British Columbia’s economy depends on strong workplaces built on fairness and respect. Workers deserve to know their rights will be protected, and our government has a long track record of doing that. Workers deserve a system that is clear, predictable and efficient. Government has a responsibility to ensure that the institutions responsible for enforcing those laws are equipped to do their job effectively with the tools necessary.

Bill 10 reflects that responsibility. It strengthens the tools — that were not there before our government came into effect — for the employment standards branch to streamline processes that currently slow down resolutions and help ensure that workers receive the wages they are owed as quickly as possible. Again, that is the food on someone’s plate, the rent over their head or the child care they may need.

Behind every complaint file is a real person — a worker trying to make ends meet, a family relying on a paycheque or an employer trying to resolve a dispute and move forward. This legislation ensures that when those situations arise, the system works the way it should. For those reasons, I am proud to support the Labour Statutes Amendment Act, and I encourage all members of this House to support Bill 10 as well.

[2:00 p.m.]

Harman Bhangu: May I be excused to make an introduction?

Leave granted.

Deputy Speaker: Proceed.

Introductions by Members

Harman Bhangu: Today we have Adam Jr. Steffanick in the chamber here and Miss Lund’s class at St. Patrick’s School. His father is a good friend of mine, and I just wanted to say Adam actually put his name forward for class president. Didn’t succeed, but you know what? He put his name on the ballot, and that shows a lot of courage. I also want to let him know I lost the first time too.

So keep ahead, and this is how democracy is.

Would the House really make him feel welcome.

Debate Continued

Gavin Dew: Before I begin my speech, I would just like to say to Adam: you know what? You keep on going.

The first time I ran for something, I got 9 percent of the vote. And here I am, here in this Legislative Assembly.

You keep on running. You keep competing. You keep on leading. And one day, you’ll be sitting down here, Adam.

Thanks, guys, appreciate you visiting.

I rise to speak to Bill 10, the Labour Statutes Amendment Act, 2026. At one level, this is a technical bill. It deals with complaint handling, dispute resolution, appeals and enforcement under the Employment Standards Act and the Temporary Foreign Worker Protection Act. But as is often the case in this place, technical does not mean unimportant.

This bill goes to the heart of whether our employment standards system is actually working for the people who depend on it, and the test of that should be pretty simple.

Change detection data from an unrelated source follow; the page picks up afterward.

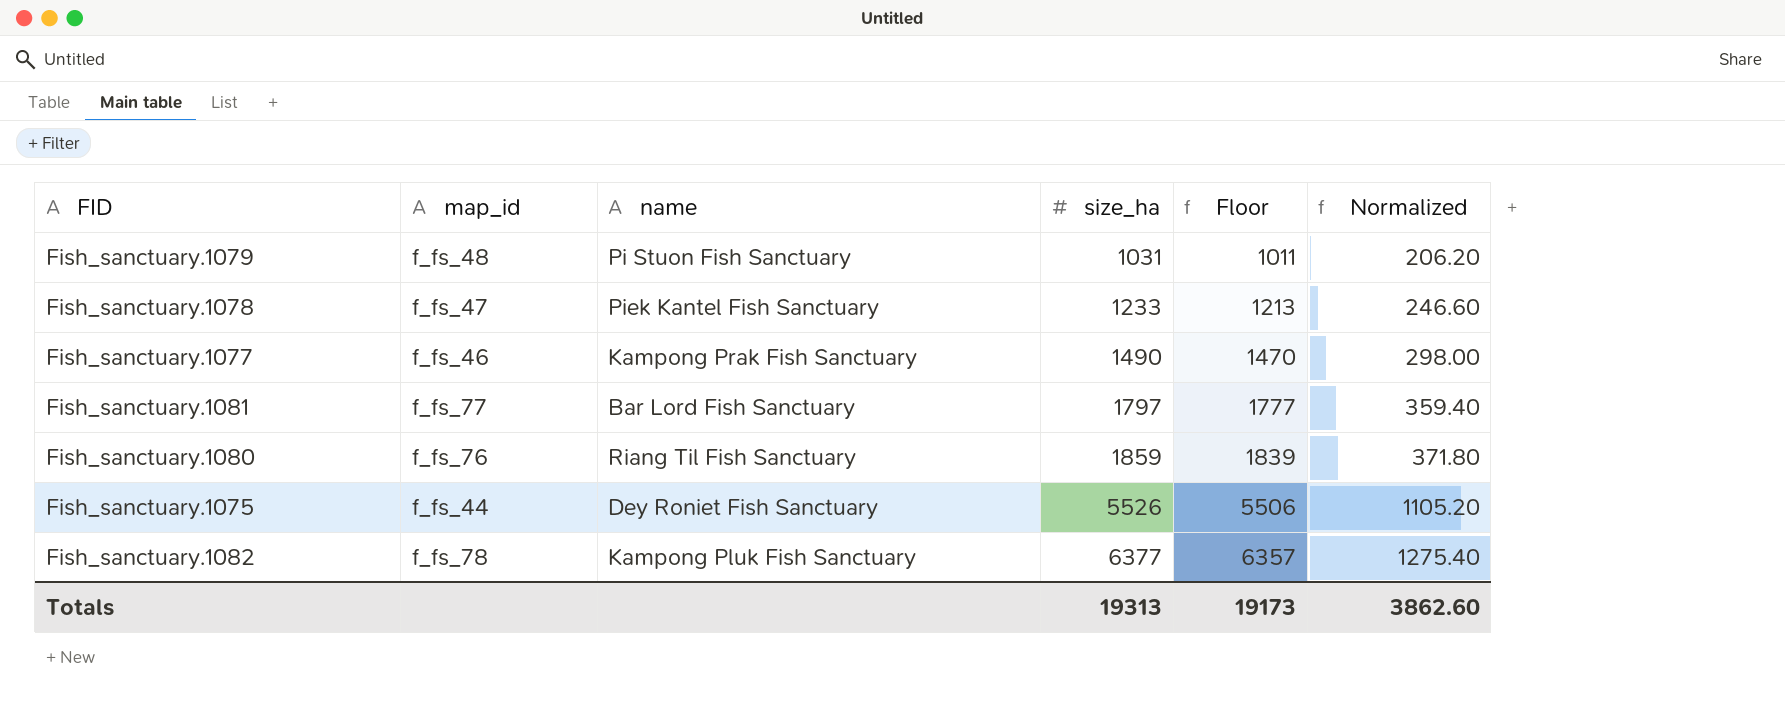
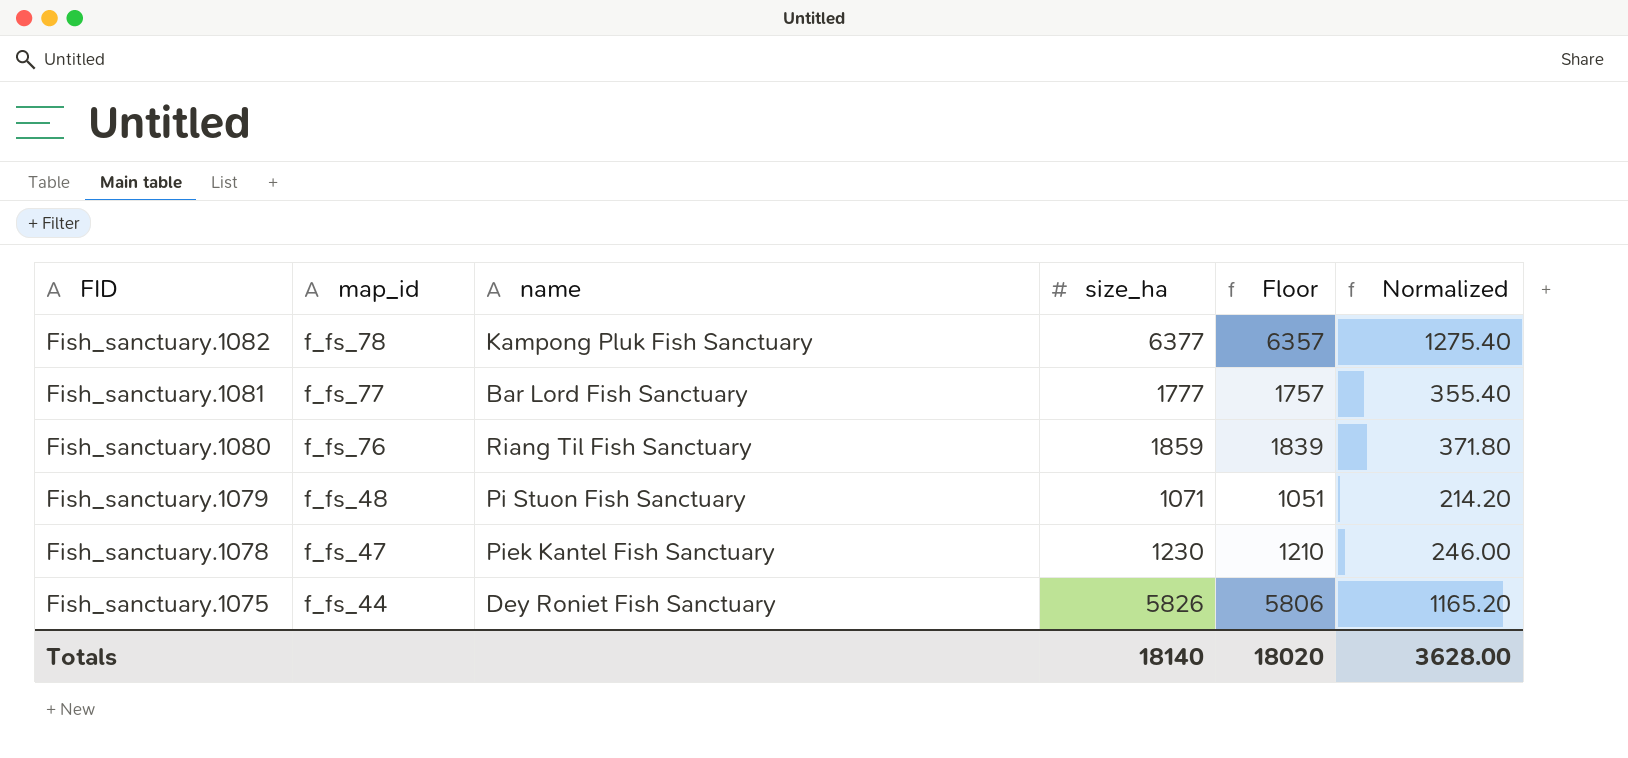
row order: size_ha ascending -> FID descending
row Fish_sanctuary.1077: f_fs_46 | Kampong Prak Fish Sanctuary | 1490 | 1470 | 298.00 -> none
Fish_sanctuary.1081 | size_ha: 1797 -> 1777
Fish_sanctuary.1081 | Floor: 1777 -> 1757
Fish_sanctuary.1081 | Normalized: 359.40 -> 355.40
Fish_sanctuary.1079 | size_ha: 1031 -> 1071
Fish_sanctuary.1079 | Floor: 1011 -> 1051
Fish_sanctuary.1079 | Normalized: 206.20 -> 214.20
Fish_sanctuary.1078 | size_ha: 1233 -> 1230
Fish_sanctuary.1078 | Floor: 1213 -> 1210
Fish_sanctuary.1078 | Normalized: 246.60 -> 246.00
Fish_sanctuary.1075 | size_ha: 5526 -> 5826
Fish_sanctuary.1075 | Floor: 5506 -> 5806
Fish_sanctuary.1075 | Normalized: 1105.20 -> 1165.20
Totals | size_ha: 19313 -> 18140
Totals | Floor: 19173 -> 18020
Totals | Normalized: 3862.60 -> 3628.00

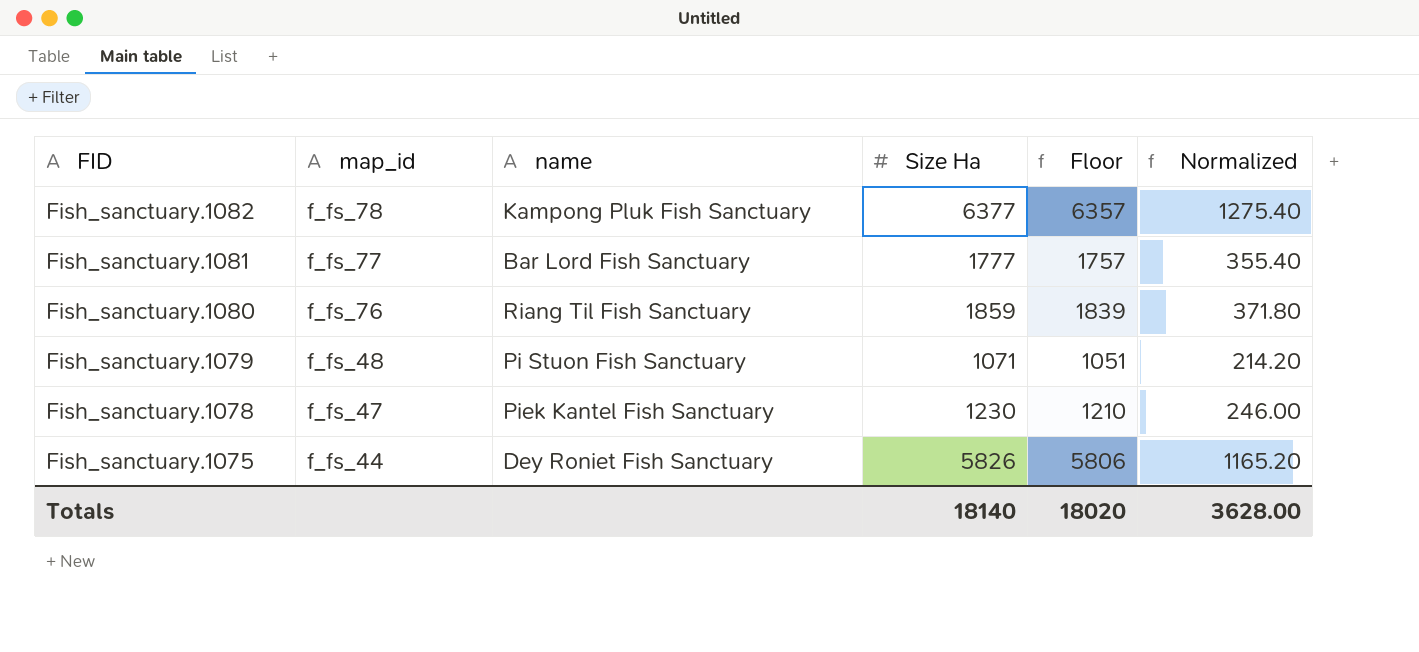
column name: size_ha -> Size Ha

If a worker is owed wages, can they get them in a fair and timely way? If an employer is wrongly hit with a determination, can they get a fair hearing without being crushed by process and cost before they can even get out of the gate? And does the system actually work in the real world, not just on paper and in ministers’ speaking notes?

That is the lens we should bring to this bill, because I think everyone in this House agrees on the basic principle. Workers deserve to be paid what they’re owed. That should not be controversial.

Employment standards laws exist for a reason. They exist because wages earned should be wages paid. They exist because vulnerable workers need protection. And they exist because a race to the bottom helps nobody except the worst actors.

Healthy workplaces also require something this government too often forgets: balance. Responsible employers need rules that are clear, fair and workable. That matters, especially for small businesses because unlike government, they cannot just absorb every new process, every delay, every administrative requirement and every upfront cost as though cash flow is just some minor detail. For a small business, cash flow is not a detail. Cash flow is survival. There’s a reason they say cash is king.

That is exactly why government needs to think harder about the cumulative pressure it is putting on small employers. This issue and this policy do not exist in a vacuum.

British Columbia has had some of the weakest small business confidence in the country. We have what some have called an entrepreneurial drought.

At a time when we should be making it easier to start, grow and sustain a business, too many people are looking at the landscape and deciding it’s just not worth the risk. Small businesses are already being squeezed from every direction. They’re dealing with higher insurance costs; higher borrowing costs; higher wages; higher lease costs; and in too many communities, higher public safety costs as well — particularly in our storefront small business downtown areas.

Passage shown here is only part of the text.